Я сминаю окурок в пепельнице, которая теперь больше похожа на поле битвы: пепел, исковерканные огрызки и большое сраное ничто.

— Я заставлю Катю сделать тест ДНК. Если ребенок мой… — Я нарочно выдерживаю паузу, чтобы Лиза повернулась и сосредоточила на мне все свое внимание. — Если это наш с ней ребенок, я оставлю ему все с правом Кати быть его опекуном и распорядителем денег, пока ребенку не исполнится двадцать пять лет. Это единственное, что могу дать ей. Хоть она заслужила большего.

Я знал, что Лизе не понравится мое решение.

Знал, что она вряд ли удержится от едкого комментария в первые пять минут, но прошло уже десять, а моя сестра продолжается отмалчиваться, только берет у меня еще сигарету и курит, разглядывая собственные, как всегда в идеальном порядке ногти. И еще крутит на пальце кольцо — одно из тех, которые подарил ей бывший муж. На ее же деньги. То есть — на те, что давал сестре я, пока ее муженек пытался выплыть в море Поиска себя. Когда он попытался облапошить ее, я сказал, либо они разведутся, либо пусть и дальше играют в красивую жизнь, но без моего спонсорства. Сначала Лиза долго кричала, что я всегда и все меряю деньгами, потом ушла, а через три месяца вернулась ко мне под предлогом «помочь справиться с потерей наших родителей», как будто я действительно их любил.

Тогда она сказала фразу, значение которой я понял лишь сейчас: когда любишь — видишь только белое, а черное — это просто пятна на солнце.

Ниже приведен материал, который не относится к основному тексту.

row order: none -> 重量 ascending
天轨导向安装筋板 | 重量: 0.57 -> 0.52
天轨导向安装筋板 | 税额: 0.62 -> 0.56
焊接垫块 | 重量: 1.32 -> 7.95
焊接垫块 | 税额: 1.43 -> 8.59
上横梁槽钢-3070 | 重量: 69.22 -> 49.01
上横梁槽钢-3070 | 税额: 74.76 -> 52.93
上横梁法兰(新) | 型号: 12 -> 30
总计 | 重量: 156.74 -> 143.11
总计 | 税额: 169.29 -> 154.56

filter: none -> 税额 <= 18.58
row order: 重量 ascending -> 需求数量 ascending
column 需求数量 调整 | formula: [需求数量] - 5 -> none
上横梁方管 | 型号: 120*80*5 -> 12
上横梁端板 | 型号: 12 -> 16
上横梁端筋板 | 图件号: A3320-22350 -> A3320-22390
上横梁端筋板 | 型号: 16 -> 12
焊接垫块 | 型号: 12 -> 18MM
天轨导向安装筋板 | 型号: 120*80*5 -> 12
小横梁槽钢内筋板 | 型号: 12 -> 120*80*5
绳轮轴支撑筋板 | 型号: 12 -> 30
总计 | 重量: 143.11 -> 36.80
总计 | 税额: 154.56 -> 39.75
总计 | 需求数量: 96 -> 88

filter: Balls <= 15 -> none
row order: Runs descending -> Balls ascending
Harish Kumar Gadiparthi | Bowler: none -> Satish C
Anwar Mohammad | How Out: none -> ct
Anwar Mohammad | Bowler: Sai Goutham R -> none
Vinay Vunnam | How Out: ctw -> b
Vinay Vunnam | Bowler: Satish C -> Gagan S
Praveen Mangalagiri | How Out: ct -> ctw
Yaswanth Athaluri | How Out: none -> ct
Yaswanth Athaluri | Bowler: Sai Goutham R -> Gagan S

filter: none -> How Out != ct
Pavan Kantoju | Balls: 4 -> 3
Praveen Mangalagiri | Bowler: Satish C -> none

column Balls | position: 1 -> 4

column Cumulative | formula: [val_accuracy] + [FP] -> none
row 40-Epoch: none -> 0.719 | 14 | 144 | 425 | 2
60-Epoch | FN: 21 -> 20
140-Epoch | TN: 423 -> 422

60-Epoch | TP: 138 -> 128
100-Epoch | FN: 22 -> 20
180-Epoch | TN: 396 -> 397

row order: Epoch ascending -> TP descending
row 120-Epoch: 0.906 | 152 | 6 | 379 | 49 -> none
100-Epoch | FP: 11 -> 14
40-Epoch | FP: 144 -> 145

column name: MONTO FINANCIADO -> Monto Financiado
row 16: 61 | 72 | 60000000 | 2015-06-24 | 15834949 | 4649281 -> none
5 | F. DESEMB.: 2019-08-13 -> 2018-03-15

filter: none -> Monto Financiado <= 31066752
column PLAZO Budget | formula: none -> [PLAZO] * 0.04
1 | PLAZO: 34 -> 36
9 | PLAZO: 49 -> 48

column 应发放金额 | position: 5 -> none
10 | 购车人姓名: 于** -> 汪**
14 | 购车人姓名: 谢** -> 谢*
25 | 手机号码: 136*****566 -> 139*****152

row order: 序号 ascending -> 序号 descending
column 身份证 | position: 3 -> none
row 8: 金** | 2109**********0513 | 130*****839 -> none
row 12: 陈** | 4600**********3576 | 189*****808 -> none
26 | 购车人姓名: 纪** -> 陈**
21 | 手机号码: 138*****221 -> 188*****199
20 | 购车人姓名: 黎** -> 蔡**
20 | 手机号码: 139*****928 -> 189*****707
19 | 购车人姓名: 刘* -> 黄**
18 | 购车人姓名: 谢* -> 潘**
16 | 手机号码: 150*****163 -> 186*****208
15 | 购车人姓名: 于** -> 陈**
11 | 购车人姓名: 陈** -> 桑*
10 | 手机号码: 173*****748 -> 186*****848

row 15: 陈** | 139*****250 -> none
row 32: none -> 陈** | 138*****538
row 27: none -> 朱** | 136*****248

Я люблю Катю, и она — все белое, что было и, вероятно, будет в моей жизни. А черные пятна — это отражения моей собственной грязи.

— И как давно ты это решил? — нарушает тишину Лиза, когда я почти поверил, что бури не будет, и сестра спокойно примет мое решение. Она должна знать, что я никогда не отменяю того, что озвучил вслух. И то, что еще не сказал, тоже. — До того, как обещал, что мои дети не останутся на улице или после? Мне интересно, когда закончилась твоя благодарность и была ли она вообще.

Я смотрю сквозь сизый дым и вспоминаю дни, когда мы с Лизой были младше, когда она вместе с матерью помогала мне привыкнуть к нормальной жизни и была маленькой актрисой, разыгрывая разные роли. Но даже после всего этого я не мог ее полюбить, как не мог полюбить и родителей, хоть отец значительно упростил мне задачу, сделав все, чтобы меня не мучила совесть хотя бы за одного из них.

— Лиза, вы не останетесь на улице. Я пообещал это и выполню обещание. Но у меня есть семья.

— А я тогда кто? И твои племянники? — Сестра не кричит. Она просто тихо и спокойно простыми словами сдирает с меня кожу. И вряд ли понимает, что этот разговор причиняет мне куда больше боли, чем ей. Только сказать об этом я не могу.

— Вы тоже моя семья. Но тебе нужно двигаться дальше. Строить свою жизнь, а не убивать на меня последние годы молодости.

— Как же я тебя ненавижу… — шипит Лиза.

Я понимаю, что сказал что-то не то, но вряд ли способен осознать, что именно. Мой мозг оперирует лишь фактами, а они таковы, что пока Лиза тратила на меня время, ее собственные годы вытекли в колбу, как мелкий песок в старых песочных часах. И перевернуть их нельзя, даже если очень захотеть. Катя всегда говорила об этом, пыталась показать мне, что Лиза слишком привязана ко мне, что она зависит от меня и даже не пытается встать на ноги. Я согласился, дал ей деньги, дал возможности, обеспечил все, чтобы она начала заниматься тем, что любит. Но в итоге сестра снова просто вернулась ко мне, сказав, что в этой жизни заботиться о младшем брате — единственное, что она умеет лучше всего. Понятия не имея о том, что эта забота давно стоит мне поперек горла.